- Region: West Region, Singapore
- Electorate: 25,207

Current constituency
- Created: 2011; 15 years ago
- Seats: 1
- Party: People's Action Party
- Member: Patrick Tay
- Town Council: West Coast–Jurong West
- Created from: Hong Kah GRC; West Coast GRC;

= Pioneer Single Member Constituency =

Electoral division in Singapore

The Pioneer Single Member Constituency (Note: Kawasan Undi Perseorangan Pioneer; 先驱单选区; பயனியர் தனித்தொகுதி) is a single-member constituency (SMC) situated in western Singapore. It is managed by West Coast–Jurong West Town Council (WCTC).

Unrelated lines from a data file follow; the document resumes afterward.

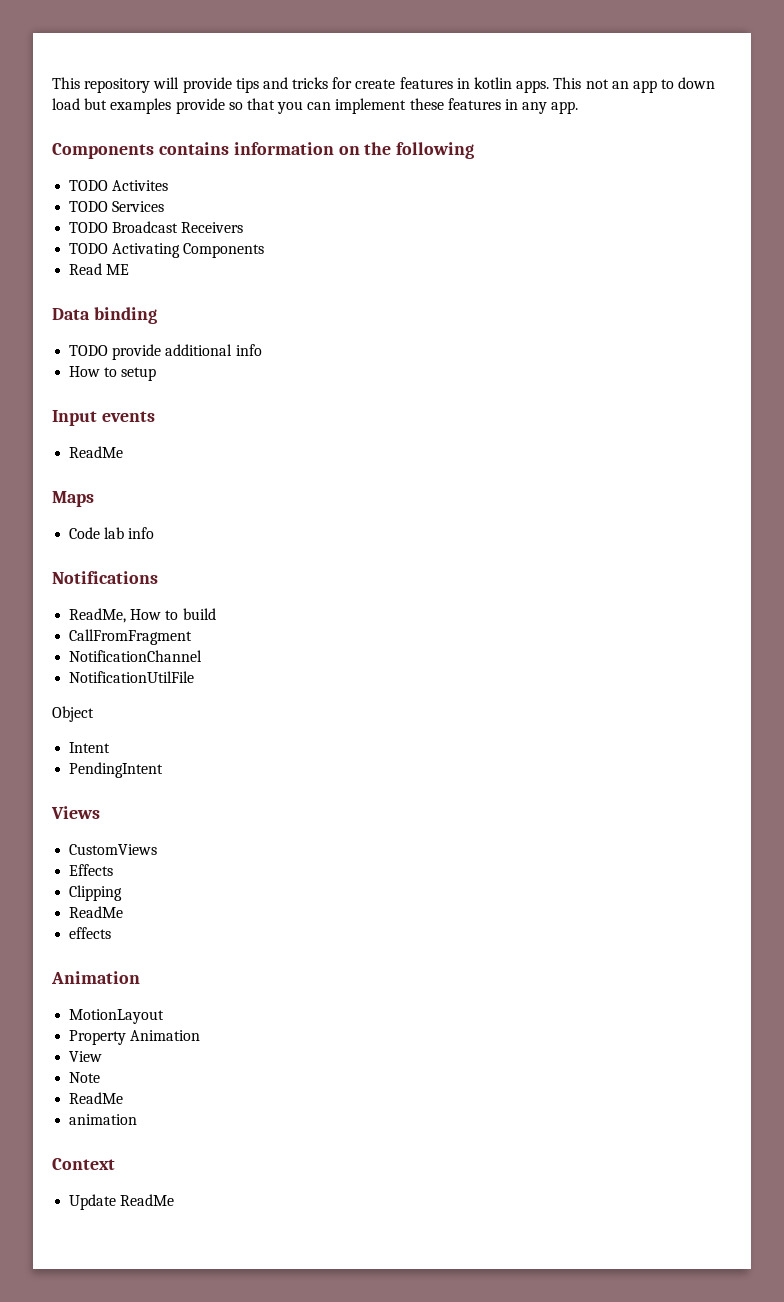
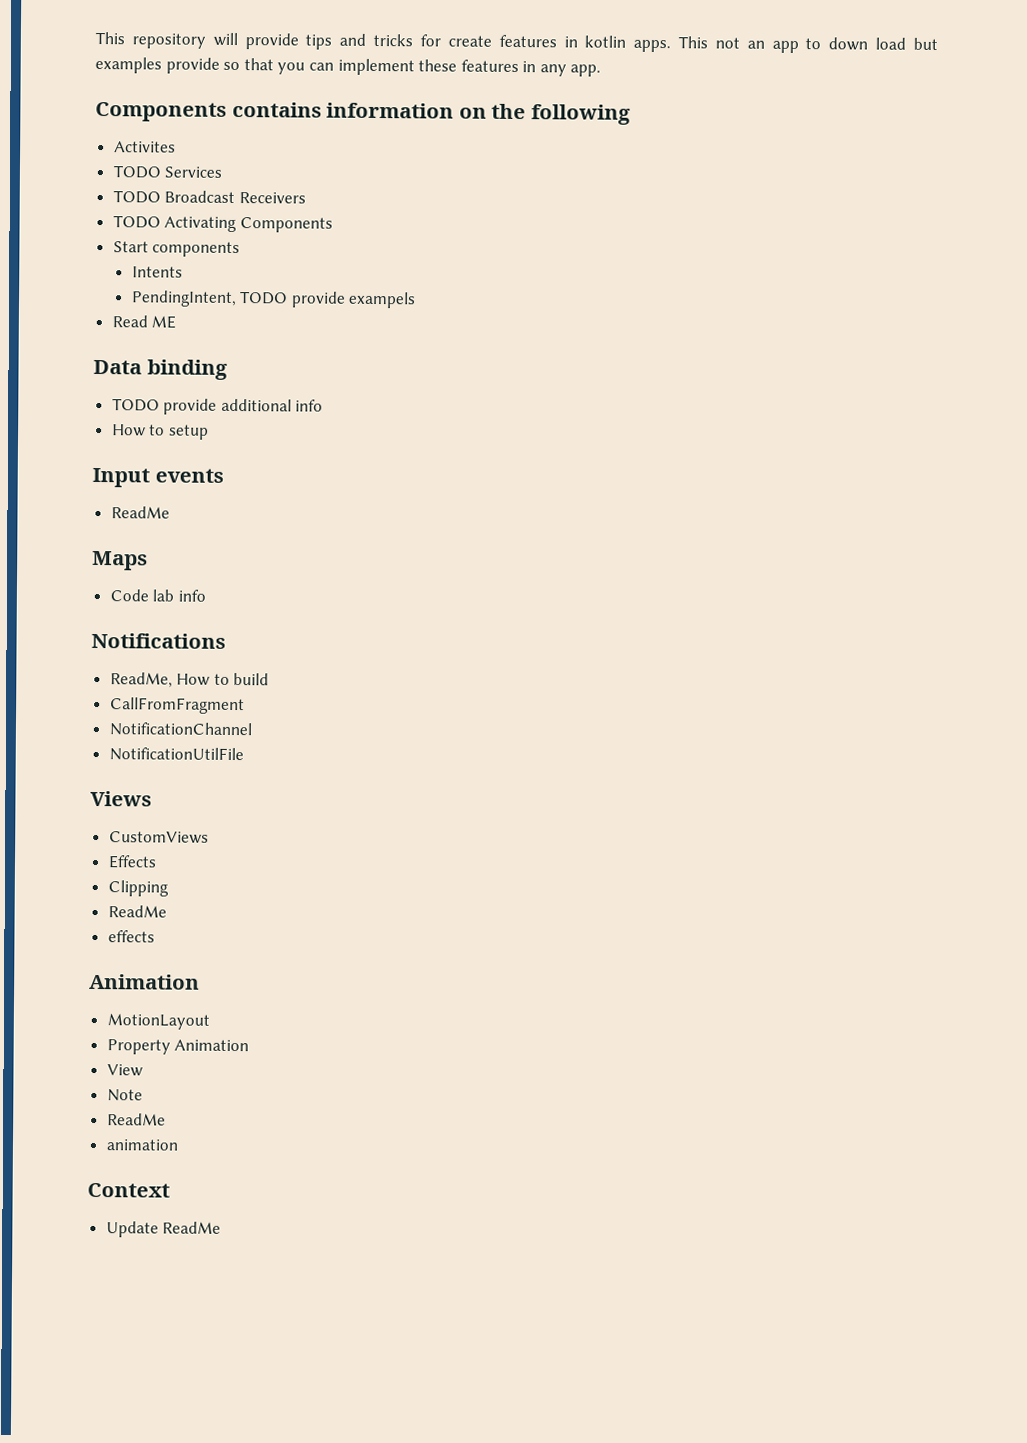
- TODO Activites
+ Activites
+ Start components
+ Intents
+ PendingIntent, TODO provide exampels
- Object
- Intent
- PendingIntent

The current Member of Parliament (MP) for the constituency is Patrick Tay from the People's Action Party (PAP).

== History ==

=== Creation and NSP contests ===
Prior to the 2011 general election, Pioneer SMC was carved out of West Coast Group Representation Constituency (GRC), which it had previously belonged to as a division; it also included part of Hong Kah GRC. Cedric Foo, the incumbent PAP MP for the division, defeated Steve Chia from the National Solidarity Party (NSP) with 60.73% of the vote.

During the 2015 general election, Foo stood for reelection, defeating Elvin Ong from the NSP with an improved 76.35% of the vote.

=== PSP contests ===
Prior to the 2020 general election, Foo retired from politics; Patrick Tay, the incumbent MP for the Boon Lay division of West Coast GRC, was redeployed to retain Pioneer SMC for the PAP. He defeated Lim Cher Hong from the Progress Singapore Party (PSP) and independent candidate Cheang Peng Wah with 62% of the vote.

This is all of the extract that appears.